SUPPLIED DATA -

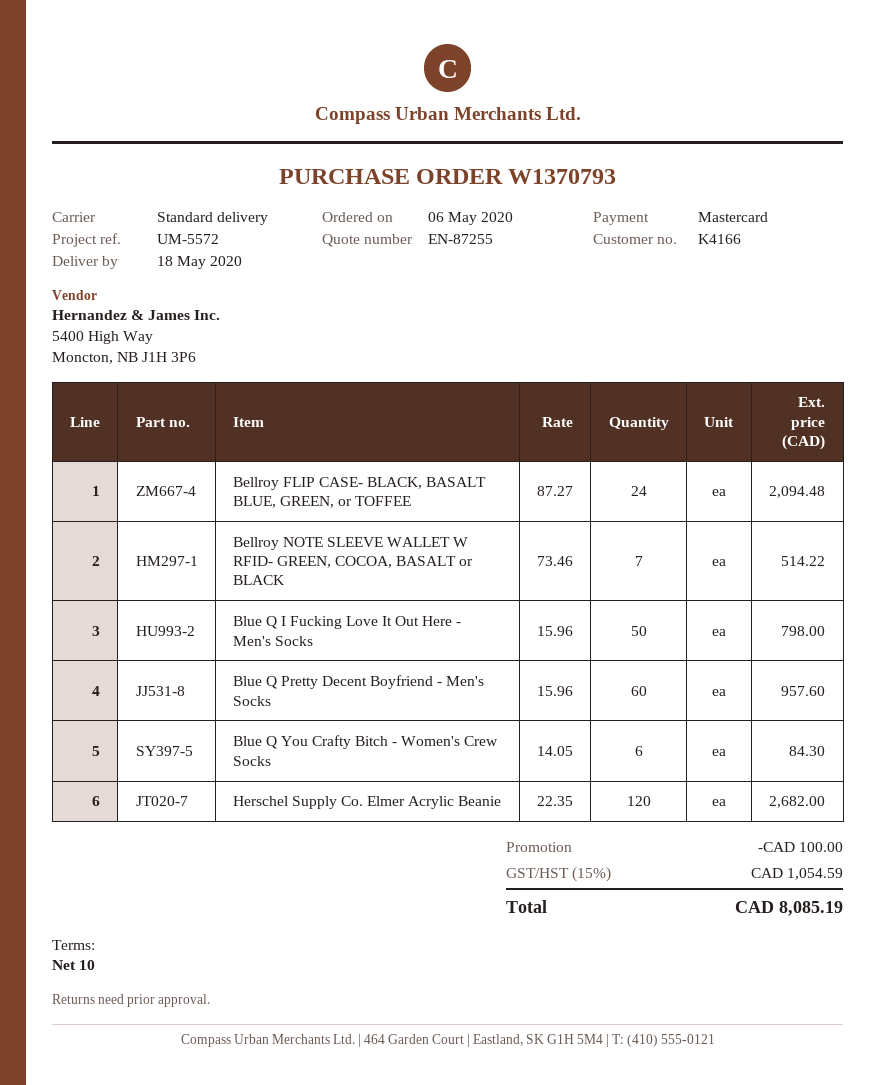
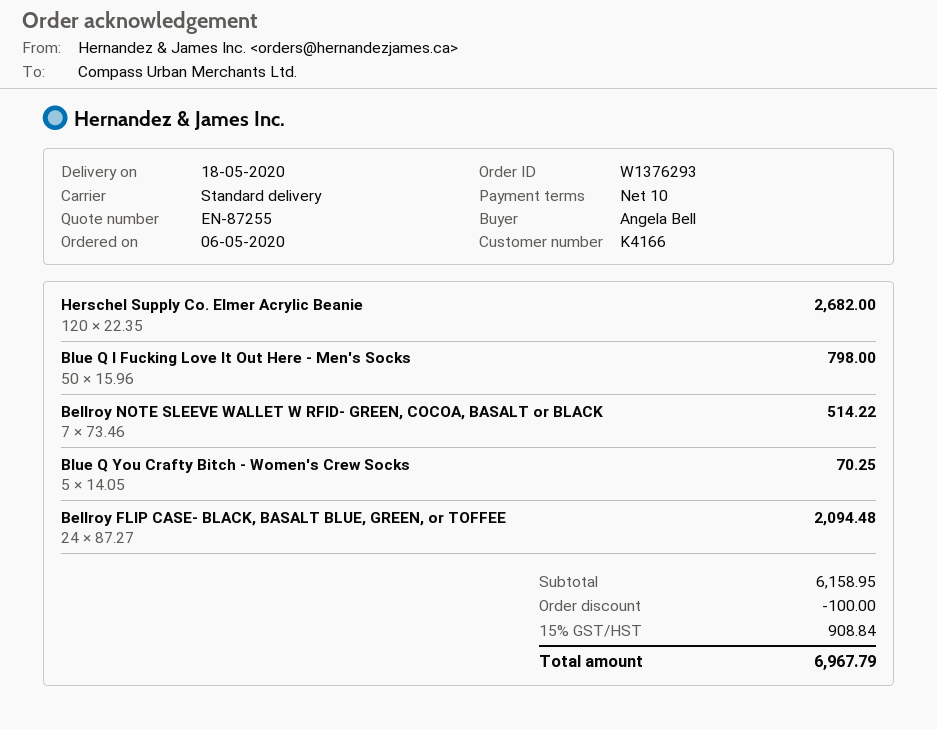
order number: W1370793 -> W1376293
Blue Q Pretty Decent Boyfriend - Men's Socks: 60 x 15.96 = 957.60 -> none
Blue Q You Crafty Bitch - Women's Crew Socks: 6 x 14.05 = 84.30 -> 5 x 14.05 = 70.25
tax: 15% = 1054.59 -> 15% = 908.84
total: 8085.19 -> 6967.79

EXERCISE REQUIREMENTS -
Write the entries out again word for word. Omit all pictures from them.

ANSWER FOR THIS EXERCISE -
order number: W1370793 -> W1376293
Blue Q Pretty Decent Boyfriend - Men's Socks: 60 x 15.96 = 957.60 -> none
Blue Q You Crafty Bitch - Women's Crew Socks: 6 x 14.05 = 84.30 -> 5 x 14.05 = 70.25
tax: 15% = 1054.59 -> 15% = 908.84
total: 8085.19 -> 6967.79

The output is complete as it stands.